The survey of 2,200 people was conducted between June 26 and June 29.

Outside of July, the forecast improves somewhat. A third of Americans say they are likely to go to a theater in 2020 once cinemas reopen en masse, and a quarter say they would go within a month of reopening. However, only 15 percent would go immediately upon reopening, or within one week.

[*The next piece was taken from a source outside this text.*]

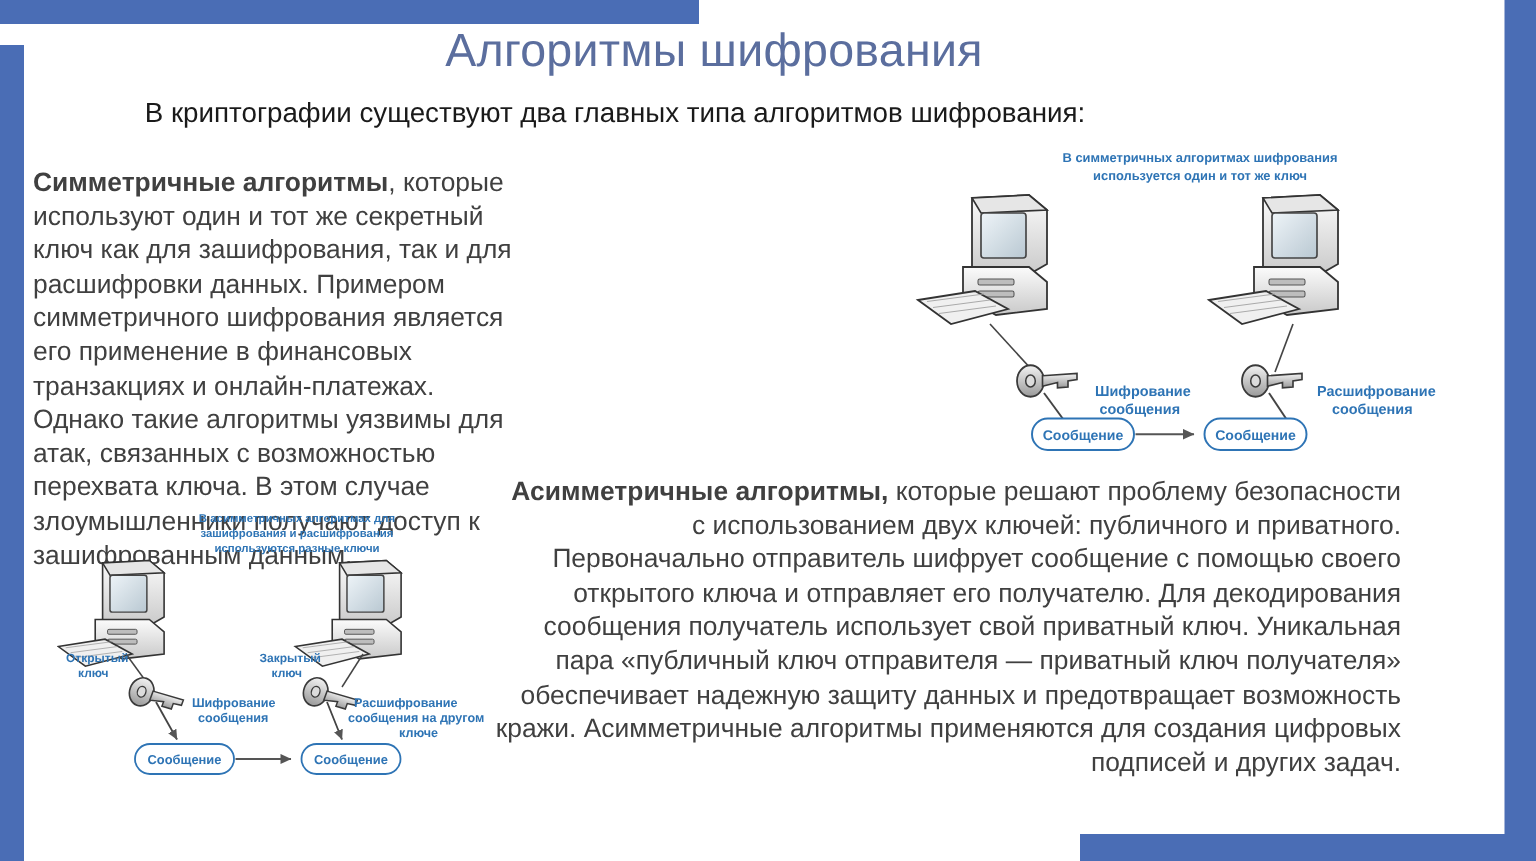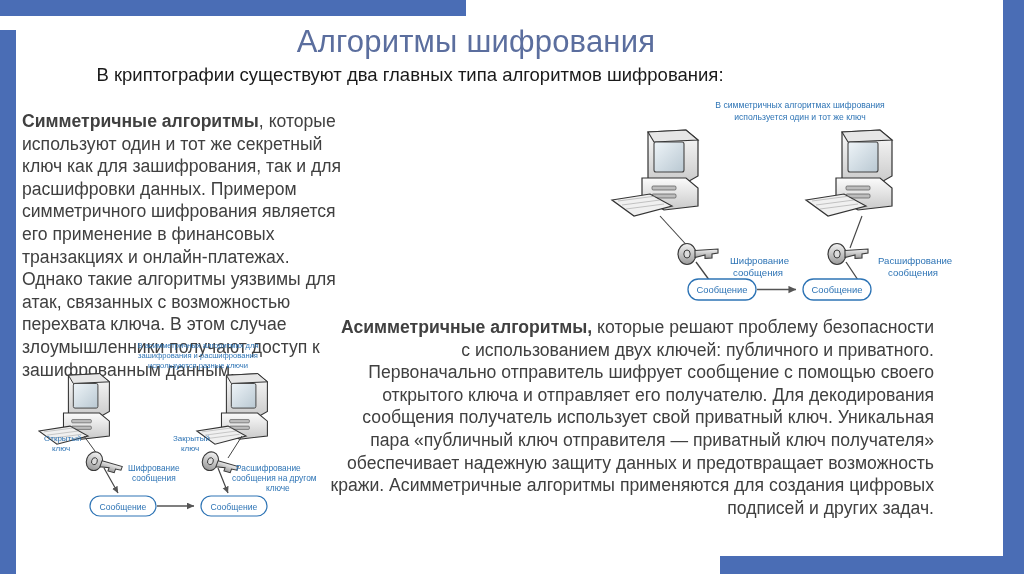"Алгоритмы шифрования" .title { top: 24px -> 16px }
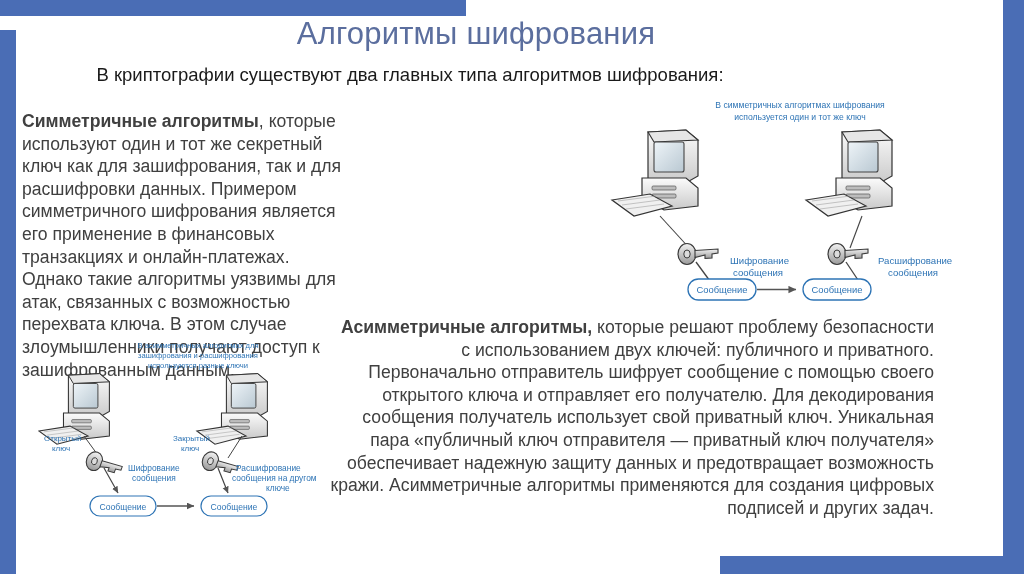"В симметричных алгоритмах шифрования" .diagram { font-weight: none -> bold }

Next year is looking brighter. Over half of Americans say they would go to a movie during opening weekend during the first few months of 2021.

Enhanced sanitary and social distancing measures could go a long way in making consumers more comfortable, the poll confirms. Seven in 10 Americans say they would be likely to go to a theater if seats and high-touch areas, such as concession stands, were frequently sanitized. And six in 10 Americans say they would be more likely to take a trip to the multiplex if all guests were required to wear face masks.

Other popular precautions include staggering seating to allow space between moviegoers and requiring employees to wear masks.

The poll also surveyed which genres consumers are most interested in seeing post-reopening. Adventure and action were the top choices (75 percent and 74 percent, respectively), followed by drama (70 percent) and thriller-mystery.

The survey also revealed strong interest in films about Black experiences. Over half of Americans say they are likely to see a film starring Black actors that focuses on the present-day experiences of Black Americans (54 percent), while 45 percent say they are likely to see a historical film about slavery or segregation in the U.S.